The duet between the love-starved Daisy Devore of Liz Hayes and the lunk-headed Zero of Brendan McNab conjures up some welcome emotional power. Their performances are charged with a curious tension—somehow the actors have to float above, but not too far above, flat caricature. Sean McGuirk manages the same feat as The Boss and the transcendent lever-thrower—the über-suaveness of his voice insinuates a smug corruption underneath.

German Expressionism was on Rice’s mind, but thankfully director Melone chooses a more Beckettesque approach, providing an agile, minimal staging that emphasizes the isolation, power relations, and vulnerability of the characters. Because they are playing abstractions rather than individuals, the cast members can’t invest too much detail into their roles, though some smuggle in amusingly sardonic touches, such as the brutal, deadpan mug of David Krinitt’s prison guard and the comically sour rictus of Cheryl McMahon’s gossiping neighbor.

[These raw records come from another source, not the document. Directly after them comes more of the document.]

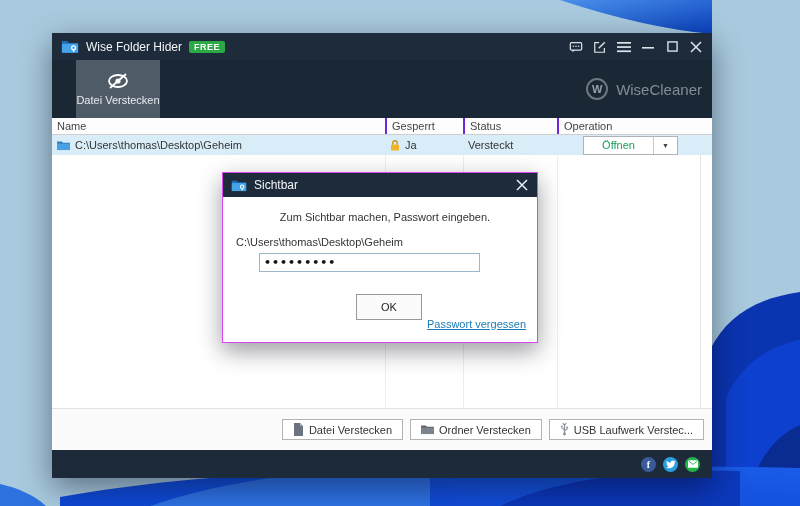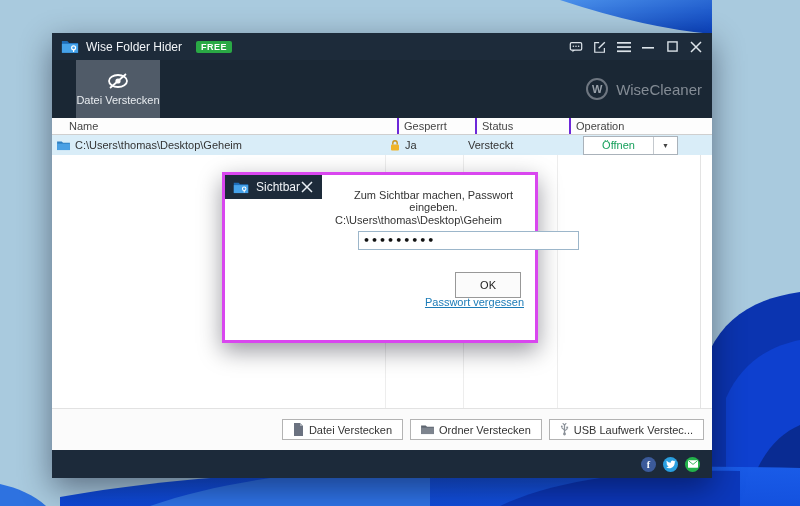--- a/index.html
+++ b/index.html
@@ -9,36 +9,36 @@
   .wallpaper { position:absolute; left:0; top:0; }
 
   
   .win { position:absolute; left:52px; top:33px; width:660px; height:445px;
          display:flex; flex-direction:column; box-shadow:0 10px 30px rgba(0,0,20,.45);
          background:#fff; }
   .titlebar { height:27px; background:#1d2b3a; display:flex; align-items:center; padding:0 9px; flex:0 0 auto; }
   .app-icon { width:18px; height:15px; margin-right:7px; }
   .title-text { color:#f2f5f8; font-size:12px; }
   .free-badge { background:#2aa945; color:#fff; font-size:9px; font-weight:bold; letter-spacing:.5px;
-                padding:1px 5px; border-radius:2px; margin-left:14px; }
+                padding:1px 5px; border-radius:2px; margin-left:7px; }
   .tb-icons { margin-left:auto; display:flex; align-items:center; gap:10px; }
   .tb-icons .ic { width:14px; height:14px; display:flex; align-items:center; justify-content:center; cursor:pointer; }
 
   .toolbar { height:58px; background:#1a2734; position:relative; display:flex; padding-left:24px; flex:0 0 auto; }
   .tab { width:84px; display:flex; flex-direction:column; align-items:center; justify-content:center; gap:4px;
          color:#e8ecf0; font-size:11px; cursor:pointer; }
   .tab.second { width:116px; }
   .tab.active { background:#505b68; }
   .brand { position:absolute; right:10px; top:0; height:58px; display:flex; align-items:center; gap:8px; }
   .brand-circle { width:22px; height:22px; border:2px solid #6e7680; border-radius:50%;
                   color:#99a1aa; font-size:11px; font-weight:bold; display:flex; align-items:center; justify-content:center; }
   .brand-text { color:#848c95; font-size:15px; }
 
   .thead { height:17px; background:#fdfdfd; border-bottom:1px solid #cfcfcf; display:grid;
-           grid-template-columns:333px 78px 94px 1fr; font-size:11px; color:#454545; flex:0 0 auto;padding-left:12px; }
+           grid-template-columns:333px 78px 94px 1fr; font-size:11px; color:#454545; flex:0 0 auto; }
   .thead .th { display:flex; align-items:center; padding-left:5px; }
   .thead .th + .th { border-left:2px solid #6d28d9; }
   .trow { height:20px; background:#d9edf8; display:grid; grid-template-columns:333px 78px 94px 1fr;
           font-size:11px; color:#333; align-items:center; flex:0 0 auto; cursor:default; }
   .trow .td { display:flex; align-items:center; padding-left:5px; gap:5px; }
   .open-btn { margin-left:26px; width:95px; height:19px; background:#fff; border:1px solid #aab2ba;
               display:flex; align-items:stretch; cursor:pointer; }
   .open-label { flex:1; display:flex; align-items:center; justify-content:center; color:#17a05c; font-size:11px; }
   .open-arrow { width:24px; border-left:1px solid #c4c9ce; display:flex; align-items:center; justify-content:center;
                 font-size:7px; color:#444; }
@@ -54,22 +54,22 @@
 
   .footer { height:28px; background:#1c2a3a; display:flex; align-items:center; justify-content:flex-end;
             gap:7px; padding-right:12px; flex:0 0 auto; }
   .soc { width:15px; height:15px; border-radius:50%; display:flex; align-items:center; justify-content:center; cursor:pointer; }
   .soc.fb { background:#3b5a9a; color:#fff; font-size:10px; font-weight:bold; font-family:"Liberation Serif", serif; }
   .soc.tw { background:#2a9fe0; }
   .soc.mail { background:#23b24b; }
 
   
   .dialog { position:absolute; left:222px; top:172px; width:316px; height:171px; background:#fff;
-            border:3px solid #d946ef; box-shadow:0 8px 22px rgba(0,0,20,.4); z-index:10;
-            display:flex; flex-direction:row; }
+            border:1px solid #d946ef; box-shadow:0 8px 22px rgba(0,0,20,.4); z-index:10;
+            display:flex; flex-direction:column; }
   .dlg-titlebar { height:24px; background:#1d2b3a; display:flex; align-items:center; padding:0 8px; flex:0 0 auto; }
   .dlg-icon { width:16px; height:13px; margin-right:7px; }
   .dlg-title { color:#f2f5f8; font-size:12px; }
   .dlg-close { margin-left:auto; width:14px; height:14px; display:flex; align-items:center; justify-content:center; cursor:pointer; }
   .dlg-body { position:relative; flex:1; background:#fff; font-size:11px; color:#333; }
   .dlg-msg { position:absolute; left:0; right:0; top:14px; text-align:center;padding-left:10px; }
   .dlg-path { position:absolute; left:13px; top:39px; }
   .dlg-pass { position:absolute; left:36px; top:56px; width:221px; height:19px; border:1px solid #9cb6ca;
               font-size:11px; font-weight:bold; letter-spacing:1px; padding:0 4px; color:#111; outline:none;
               font-family:"DejaVu Sans", sans-serif; }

The SpeakEasy Stage Company gives Adding Machine: A Musical plenty of entertaining pluses, but even at a brisk clip of 90 minutes (no intermission), the production fails to compensate for an elemental minus: finding a way to make the musical adaptation of Rice’s stilted play worth taking seriously.


  1. Karen Larsen on March 21, 2010 at 7:08 am

    In the late 80s or early 90s, a Chicago company, Hystopolis Theatre, put on a full-stage, puppet version of the play that was successful in a way that no production I’ve seen has even come close to. The “otherness” of the imaginative staging not only matched the tenor of the play, but it also made it seem completely timely to present day. I think you, Bill, would have particularly appreciated the production. It traveled on to be part of the first Jim Henson International Festival of Puppet Theatre where it was a big hit, and I understand it may still be in their repertoire. Do see it if you ever come across it.

  2. ab on March 25, 2010 at 8:54 am

    This is the first review I’ve read that got it right.

  3. Carl on April 3, 2010 at 6:46 am

    Brilliant! But are plays to be taken seriously or to enjoy?

  4. ArtsFuse on April 3, 2010 at 8:46 am

    Hi Carl:

    Depends on the intention of the artist don’t you think? Some shows are made for sheer enjoyment—for example, musicals such as Guys and Dolls. It would be foolish to review the latter as if it was a meaningful comment on the world.

    But Adding Machine—the play and musical—has pretensions, unless someone wants to argue it is just a silly satire on “the slave mentality.” Thus a critic should evaluate its points seriously.

    Ideally, at its best, theater does what all art should do—speak to the heart and the head, make viewers think and feel something new about themselves and the world.